A maior surpresa veio pouco depois do Paraíso abrir a boca: senti algo úmido e muito quente tocando meus lábios. Arfei, jogando todo o ar para fora e mais uma vez, estremeci e senti o frio na nuca.
Do nada, veio a necessidade de tocá-la. Percebi que não tínhamos contato o suficiente. Só uma mão minha que segurava seus dedos. E os meus lábios. Meus lábios tocavam os dela.
Ansioso, larguei seus dedos, deixando as duas mãos encontrarem seu quadril. Lydia fez um barulho que não reconheci, mas fez meu estômago se embrulhar. Voltei a suar, porém, daquela vez, era por causa da sensação boa.

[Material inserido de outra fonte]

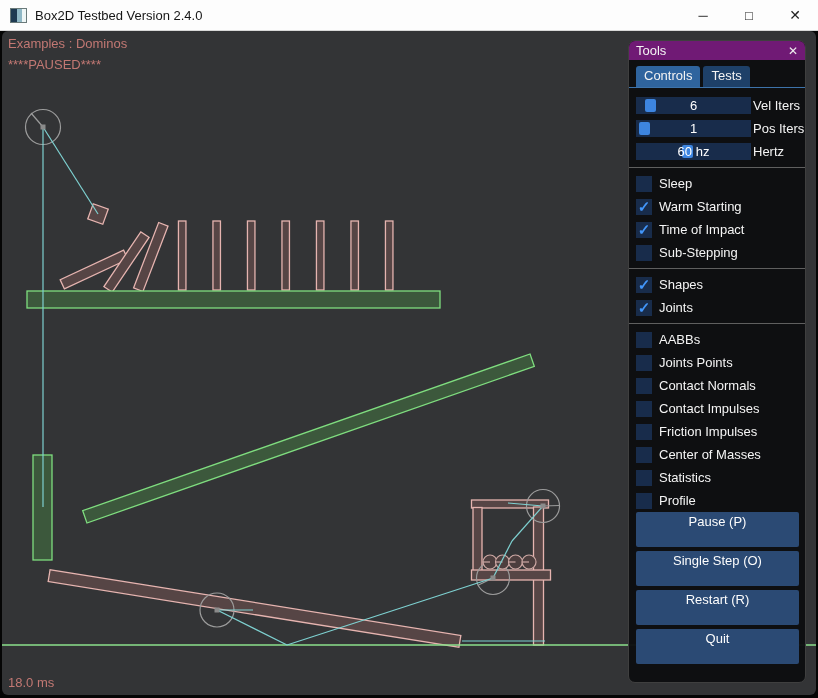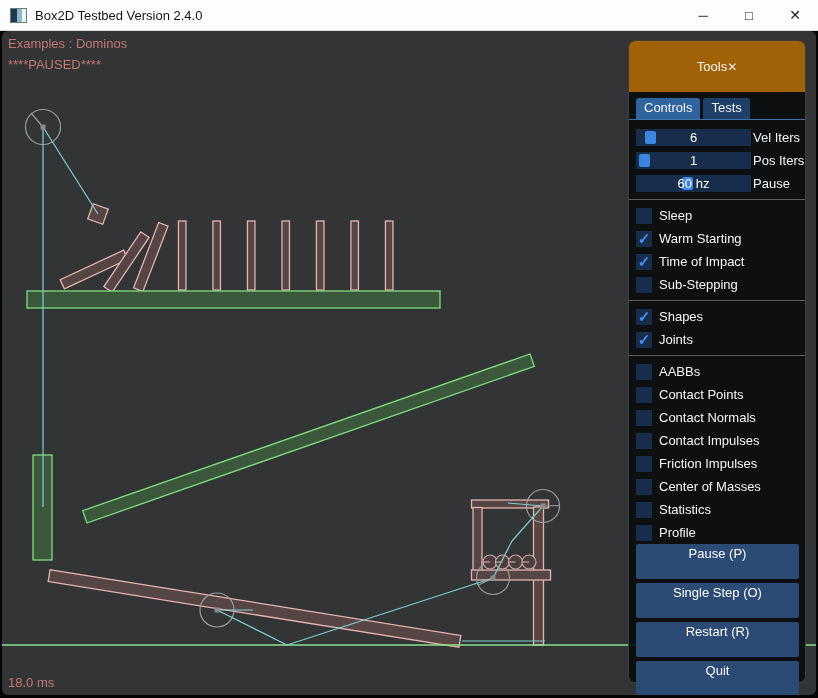"Tools" .panel-header { background: #a16207 -> #701a75; justify-content: center -> space-between; padding: 16px 7px -> 0 7px }
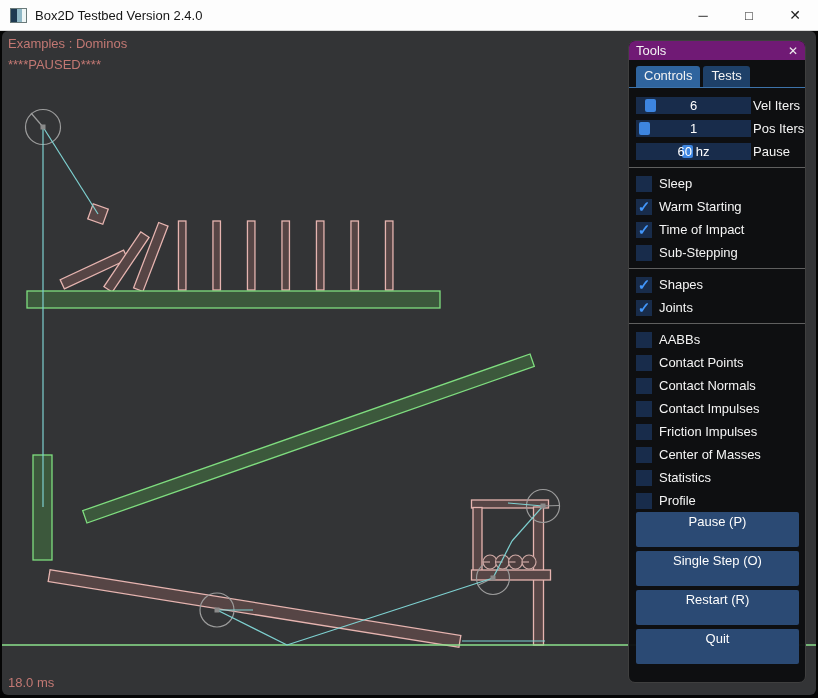"Pause" span.lbl { text: Pause -> Hertz }
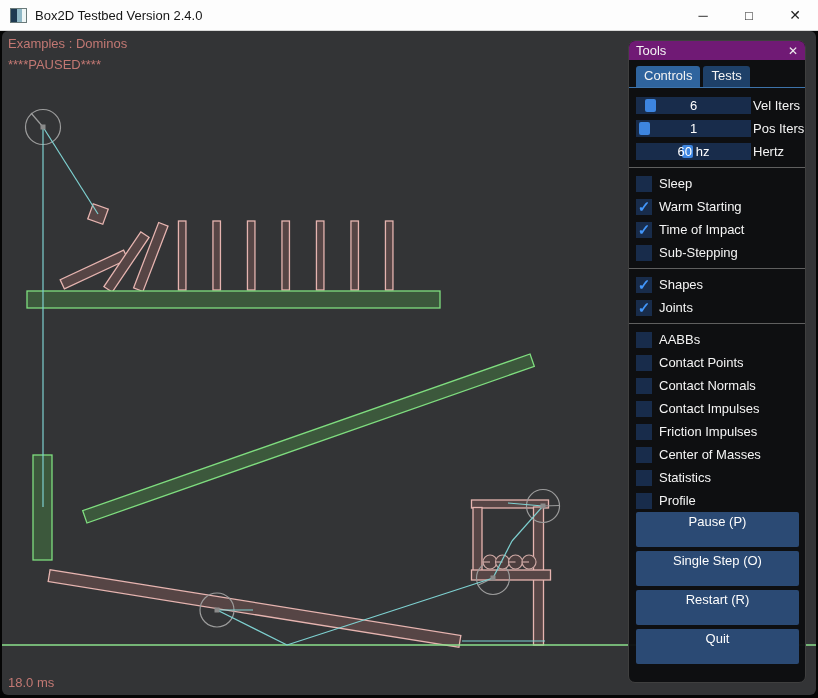"Contact Points" span.lbl { text: Contact -> Joints }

O que senti úmido era a língua do Céu sobre minha boca. Não consigo descrever a sensação. Nada na minha vida se compara àquilo. Ela não só tocou a língua contra meus lábios, ela invadiu minha boca lentamente, encontrando a minha própria língua.
Sem saber muito o que fazer, esbarrei a língua com a dela. Mais uma vez, o Paraíso soltou um barulho que percebi que era semelhante a um…gemido. No entanto, não parecia um gemido de dor. Nem de reclamação. Era como se ela estivesse gostando daquilo.
Gostei de ouvir o gemido e por isso, escorreguei as mãos para as costas do Céu e a abracei. Assim, ela ficou perto de mim. Bem pertinho. E isso deixou tudo ainda melhor.
Ela ficava movendo a língua dentro de mim e eu juro que não existe nada mais gostoso do que isso. Nada! É muito bom, muito. Queria abrir ao máximo a boca para ela continuar fazendo aquilo.
Meu fazedor de xixi começou a ficar em pé do jeito engraçado. Porque beijar era muito bom, apesar de ter quase certeza de que não estava fazendo certo. Só tentava imitar o Céu. Porque tudo que ela fazia era perfeito.
Ela movia a língua, então eu também tentava mover. Conhecia o interior da minha boca e eu tentava conhecer o da sua. Seus lábios se moviam de um jeito tão bom e eu só me perguntava se ela estava achando bom o que eu fazia.
O Paraíso colocou as mãos no meu cabelo e fez algo inacreditável: me mordeu! Mas não foi uma mordida ruim, dolorida. Nunca pensei que alguém pudesse morder daquele jeito. Seus dentes foram de leve em meu lábio inferior e puxaram.
Arregalei os olhos e quando percebi, eu que soltava um barulho estranho. Porque aquilo era gostoso. Muito gostoso. O Céu ficou puxando meu lábio para sua boca, mordendo e depois, soltou.
Senti o fazedor de xixi ficar muito duro. Fiquei com muita vontade de brincar, muita, mas não podia parar de beijar o Céu. Precisava beijá-la para sempre! Aquilo era muito bom.
Lydia parou o beijo.
— Isso foi...
— De novo! — Implorei sem deixar que ela continuasse a falar. Permaneci a abraçando. — Quero mais.
Acho que ela ia falar alguma coisa e eu amava ouvi-la falar. Mas não aguentei. Joguei a cabeça para frente e a beijei de novo, a apertando ainda mais contra mim.